Hello Michael! I've been trying to follow this tutorial for a sequence of portrait images (as opposed to square or landscape) and no matter what I do, the picture comes out sideways. Rotating the pictures 90 degrees in either direction did not help, and swapping the width and height did not help. How can I make the lenticules run vertically down a portrait picture?
I just tried it with a 18-frame jpg sequence with 8:10 aspect ratio (portrait orientation) and it worked fine. I'm not sure why it isn't working for you. I used picture width of 203mm and picture height of 254mm. You might want to contact the software developer: Yitzhak Weissman.
@@MichaelBrownArtist This actually solved my problem! My problem was that my pictures were a different aspect ratio than the lens, and I input the aspect ratio of the lens into the height and width. I made my pictures 4x6 and now it works. Thank you very much!
Hi Michael, Big fan here. a Question, if im using GRAPE interlacing software, but i want to have the effect, not with 2 images (as you show) but 3 images or 4 how will be the correct order? using the same example, if i want a morning - afternoon - evening - night images, how will be the amount of each image? and the correct order? thank you so much.

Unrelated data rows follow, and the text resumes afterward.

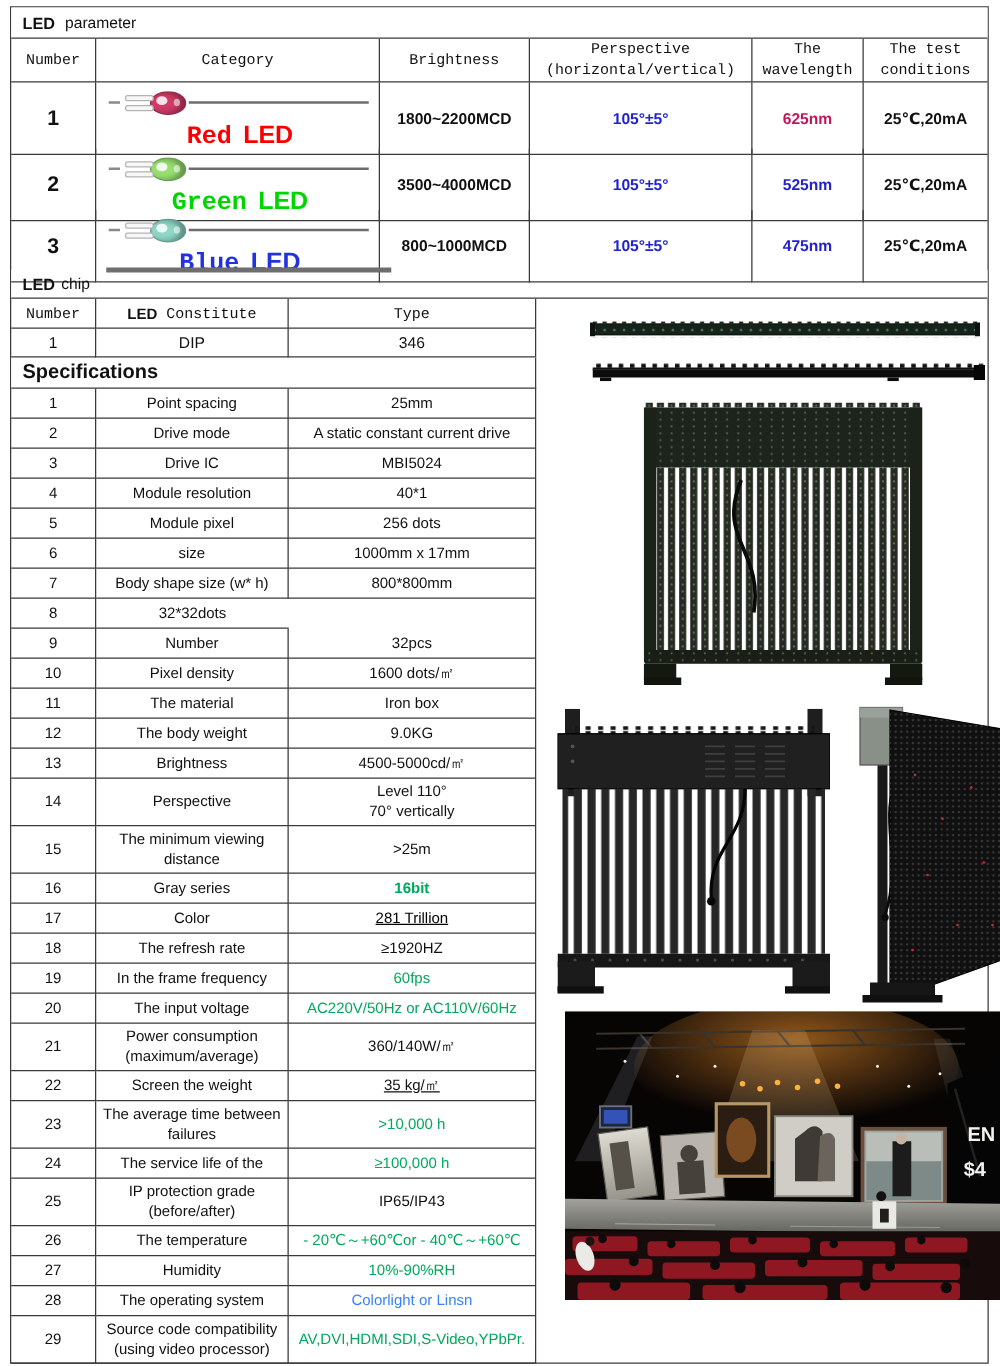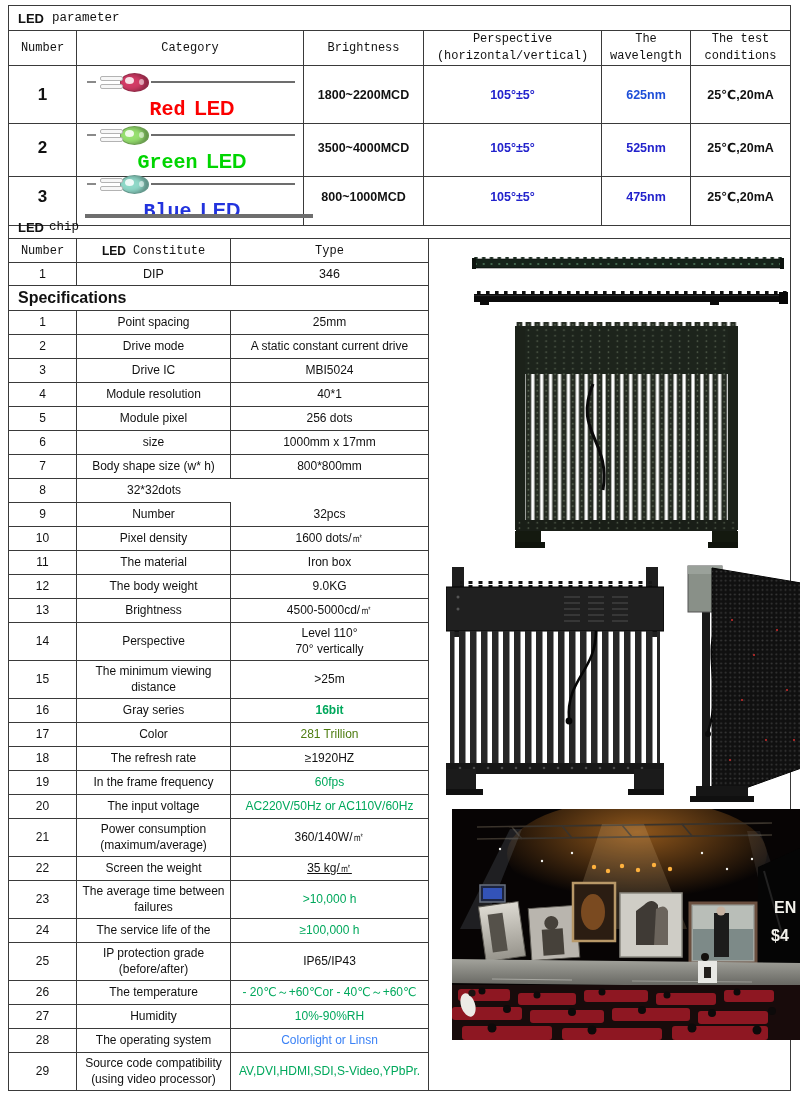--- a/index.html
+++ b/index.html
@@ -7,7 +7,7 @@
         font-family:"Liberation Sans","DejaVu Sans",sans-serif;color:#111;}
   .doc{position:absolute;left:8px;top:5px;width:783px;height:1086px;
        border:1px solid #3a3a3a;background:#fff;box-sizing:border-box;}
-  .mono{font-family:Liberation Mono, monospace;}
+  .mono{font-family:Liberation Sans, sans-serif;}
   .b{font-weight:700;}
 
   

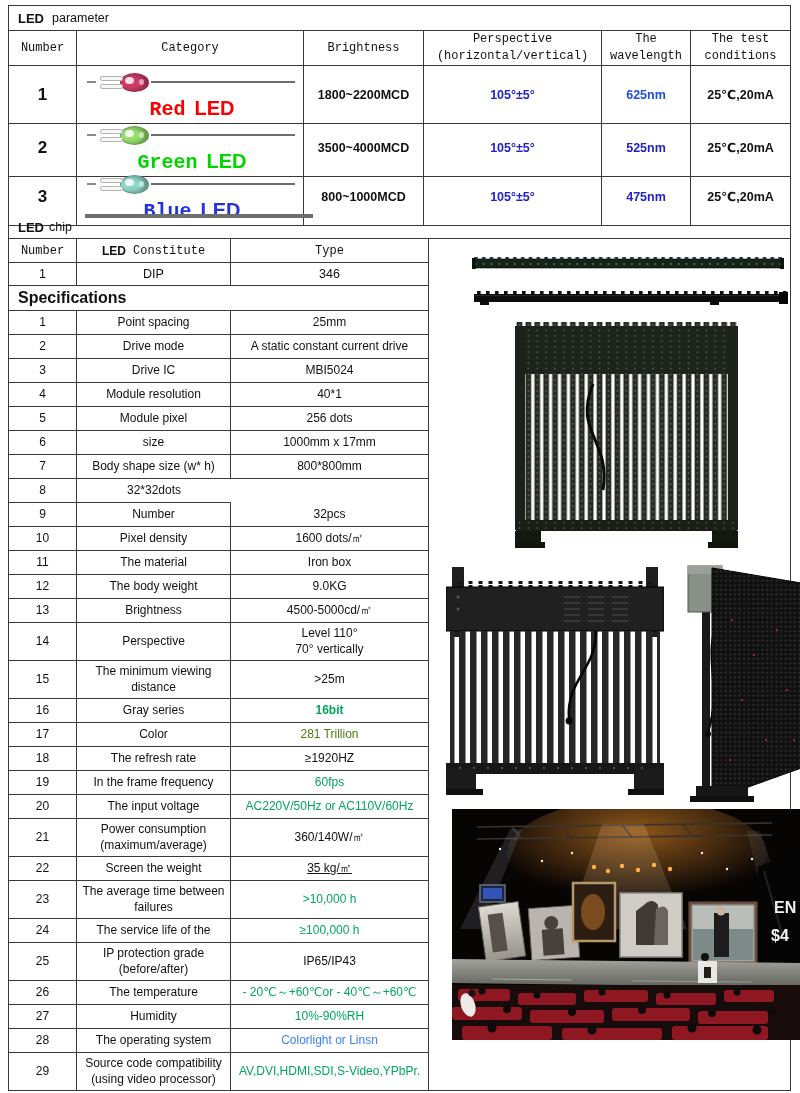--- a/index.html
+++ b/index.html
@@ -108,7 +108,7 @@
     </div>
     <div>1800~2200MCD</div>
     <div class="blue" style="color: rgb(34, 34, 204);">105°±5°</div>
-    <div class="blue" style="color: #1d4ed8;">625nm</div>
+    <div class="blue" style="color: #be185d;">625nm</div>
     <div>25℃,20mA</div>
   </div>
 

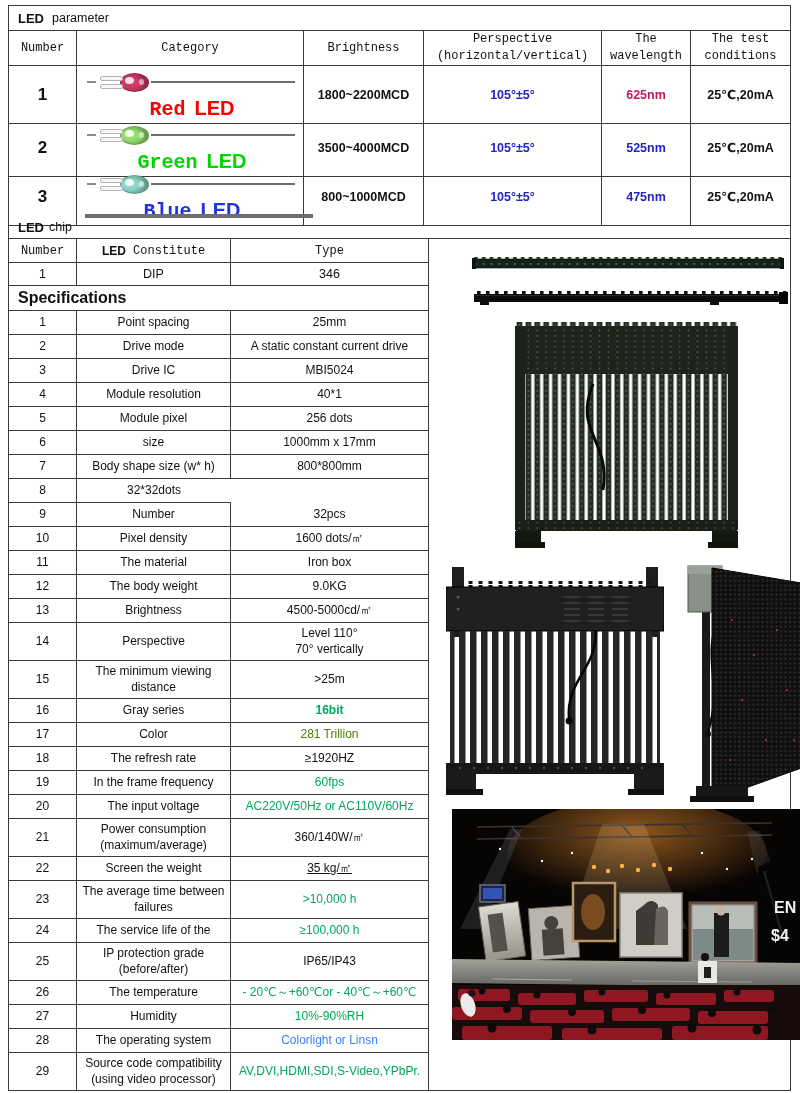--- a/index.html
+++ b/index.html
@@ -262,7 +262,7 @@
         <div class="spec-row">
       <div>17</div>
       <div>Color</div>
-      <div style="color: #4d7c0f;">281 Trillion</div>
+      <div style="color: #000000; text-decoration: underline;">281 Trillion</div>
     </div>
         <div class="spec-row">
       <div>18</div>

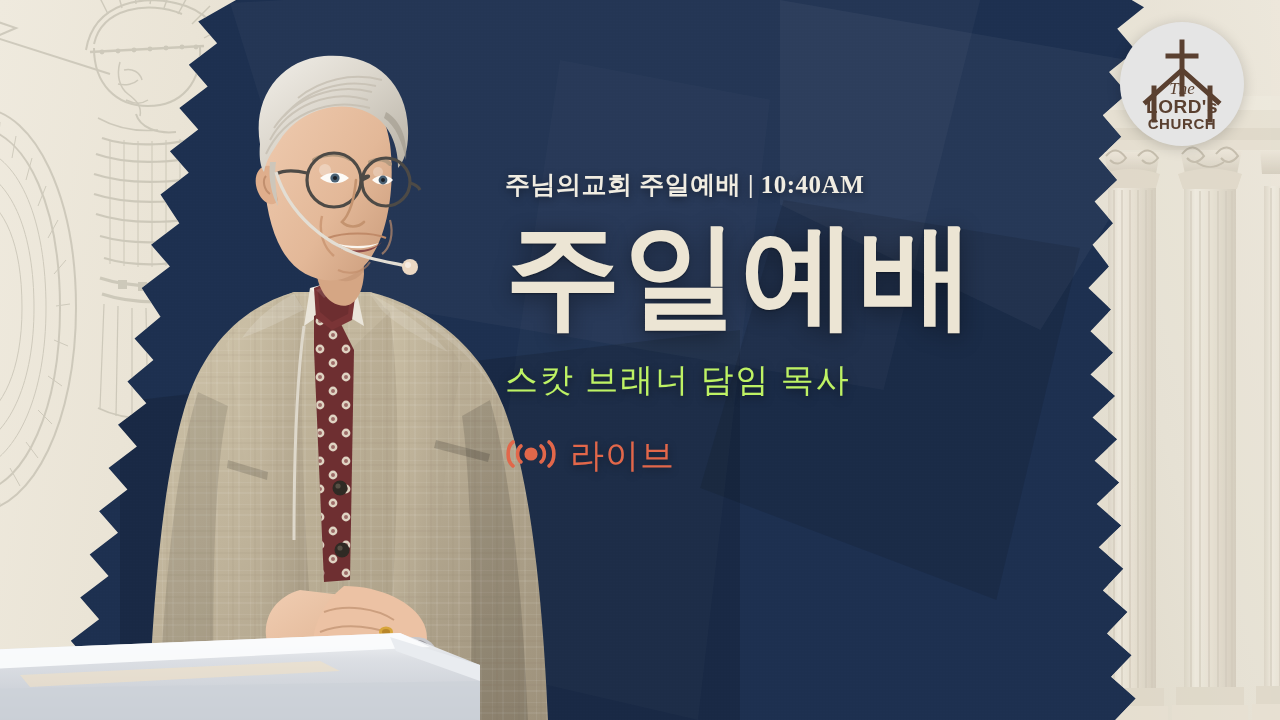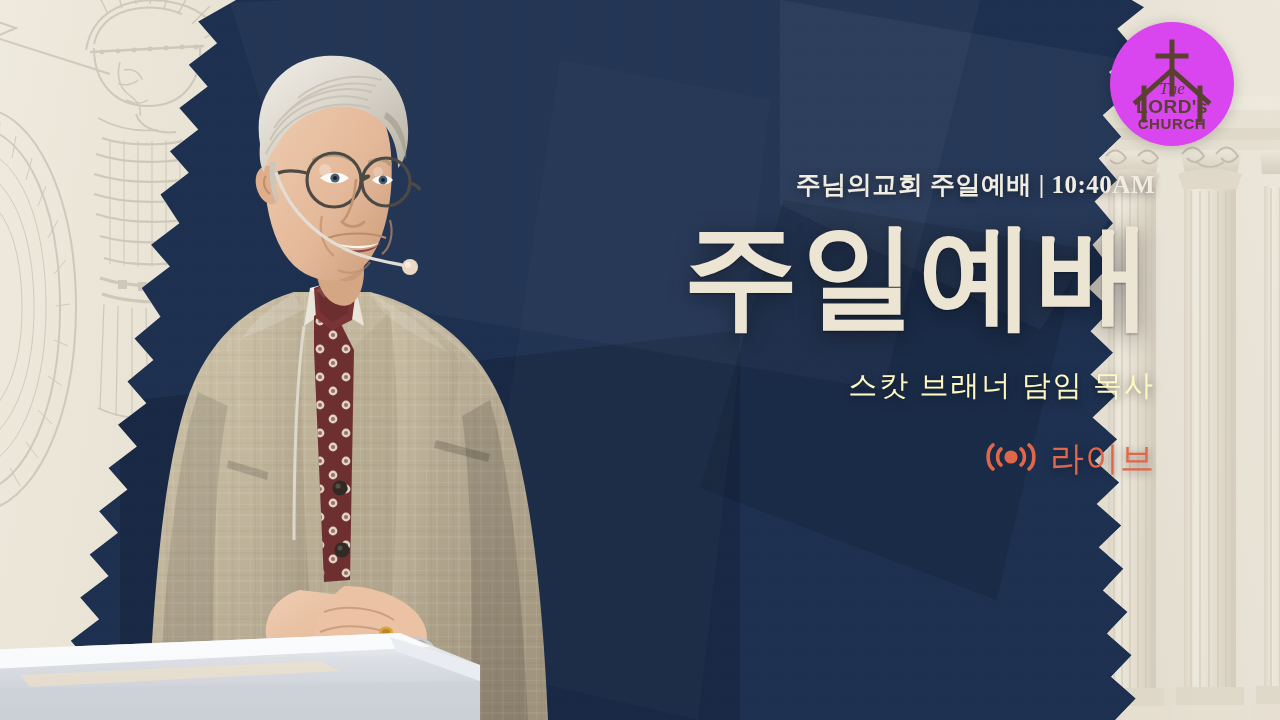--- a/index.html
+++ b/index.html
@@ -149,9 +149,9 @@
 
   
   .logo{
-    position:absolute; right:46px; top:22px;
+    position:absolute; right:36px; top:22px;
     width:124px; height:124px; border-radius:50%;
-    background:#d946ef;
+    background:#e5e5e5;
     display:flex; align-items:center; justify-content:center;
     box-shadow:0 2px 14px rgba(0,0,0,.18);
   }

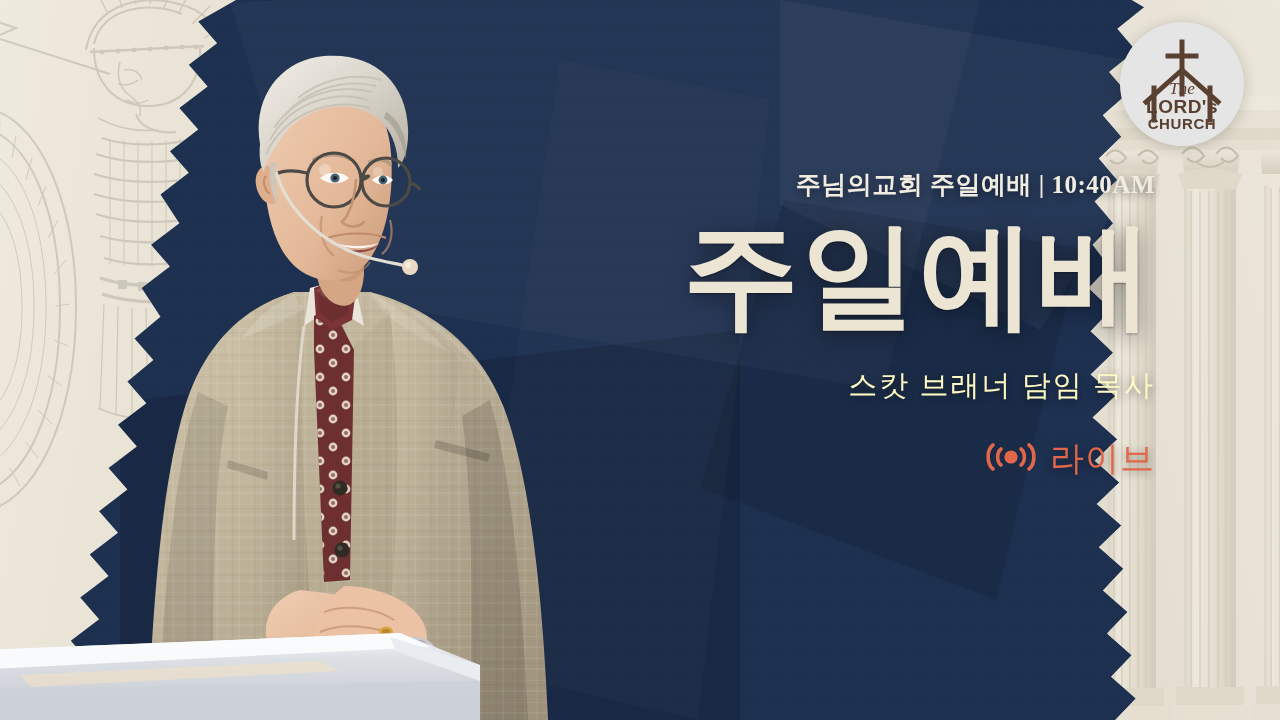--- a/index.html
+++ b/index.html
@@ -104,7 +104,7 @@
   
   .text-col{
     position:absolute; left:505px; top:0; width:650px; height:720px;
-    display:flex; flex-direction:column; align-items:flex-end;
+    display:flex; flex-direction:column; align-items:flex-start;
     justify-content:flex-start; text-align:center;
   }
   .kicker{

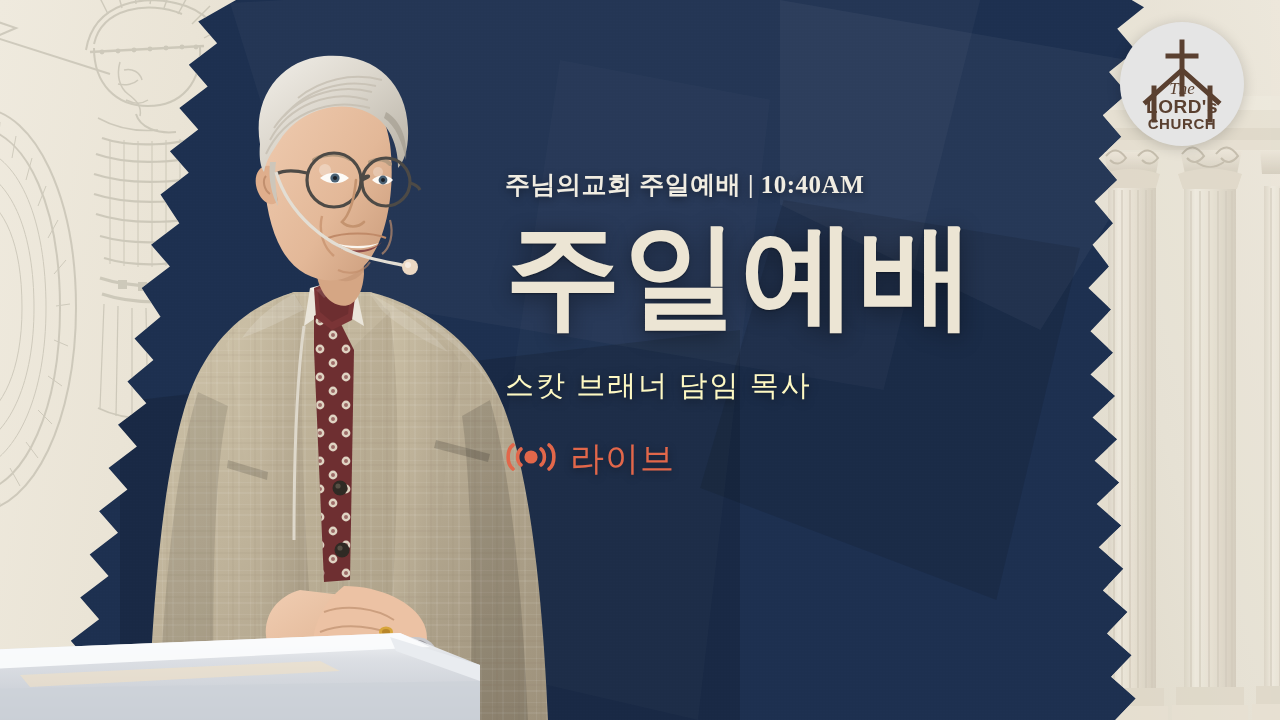--- a/index.html
+++ b/index.html
@@ -128,10 +128,10 @@
   .title .line{ display:block; white-space:nowrap; }
   .title .line2{ letter-spacing:6px; }
   .speaker{
-    margin-top:34px;
+    margin-top:26px;
     font-family:"Liberation Serif", serif;
-    font-size:29px; font-weight:400; letter-spacing:2px;
-    color:#fef9c3;
+    font-size:33px; font-weight:400; letter-spacing:2px;
+    color:#bef264;
     text-shadow:0 2px 10px rgba(0,0,0,.5);
     white-space:nowrap;
   }

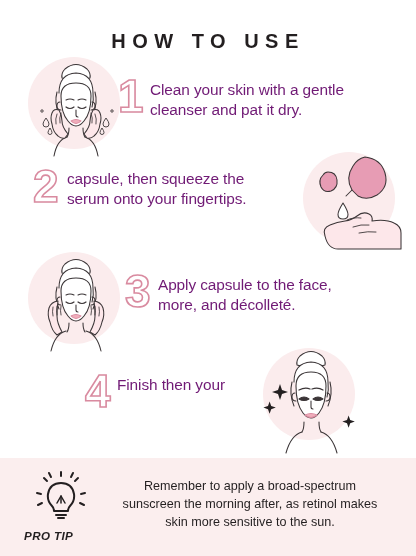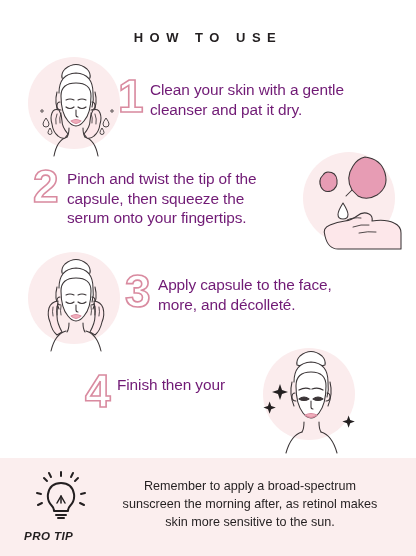--- a/index.html
+++ b/index.html
@@ -17,7 +17,7 @@
   .title{
     position:absolute;top:30px;left:0;width:416px;
     text-align:center;
-    font-size:13px;font-weight:bold;
+    font-size:20px;font-weight:bold;
     letter-spacing:6.5px;
     color:#231f20;
   }

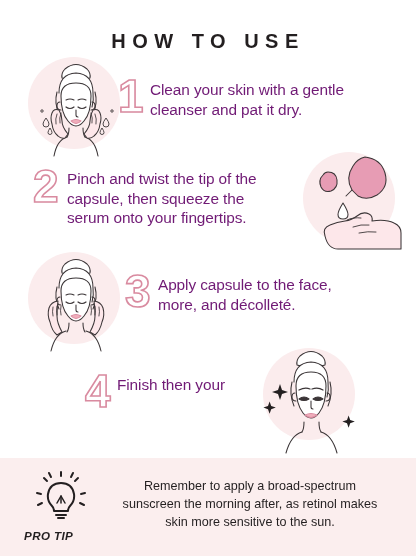--- a/index.html
+++ b/index.html
@@ -158,7 +158,6 @@
     </div>
     <div class="num" style="left:33px;top:163px;">2</div>
     <div class="txt" style="left:67px;top:169px;width:240px;">
-      <div>Pinch and twist the tip of the</div>
       <div>capsule, then squeeze the</div>
       <div>serum onto your fingertips.</div>
     </div>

Four images will probably have ghosting. Load them in the order you described. I would start with equal numbers of each frame. I don’t think this will work very well unless you are using a really low LPI sheet.
Hi Michael, thanks for the guiding video. I've eagerly tried to make a first test of a 12 frame animation sequence that has a 4x5 aspect ratio, but the tif file image generated is really long and horizontally stretched. This also happens when I run the test file the program comes with. Any clue what may be going on here? Thanks
Hi Michael, thanks for the video. Can you give me some advice for avoid the ghosting? Im using 50 lpi, after calibration (49,7) and perfect positioning the lenticular sheet i still seeing a little bit of ghosting, any advice?? Thank you so much!!
The ghosting is very dependent on the art and the LPI. I have images that work fine on 40LPI, that show ghosting on 50LPI. Try to avoid areas of flat color, especially yellow. Use pictures with lots of mid tones, nothing too dark or light.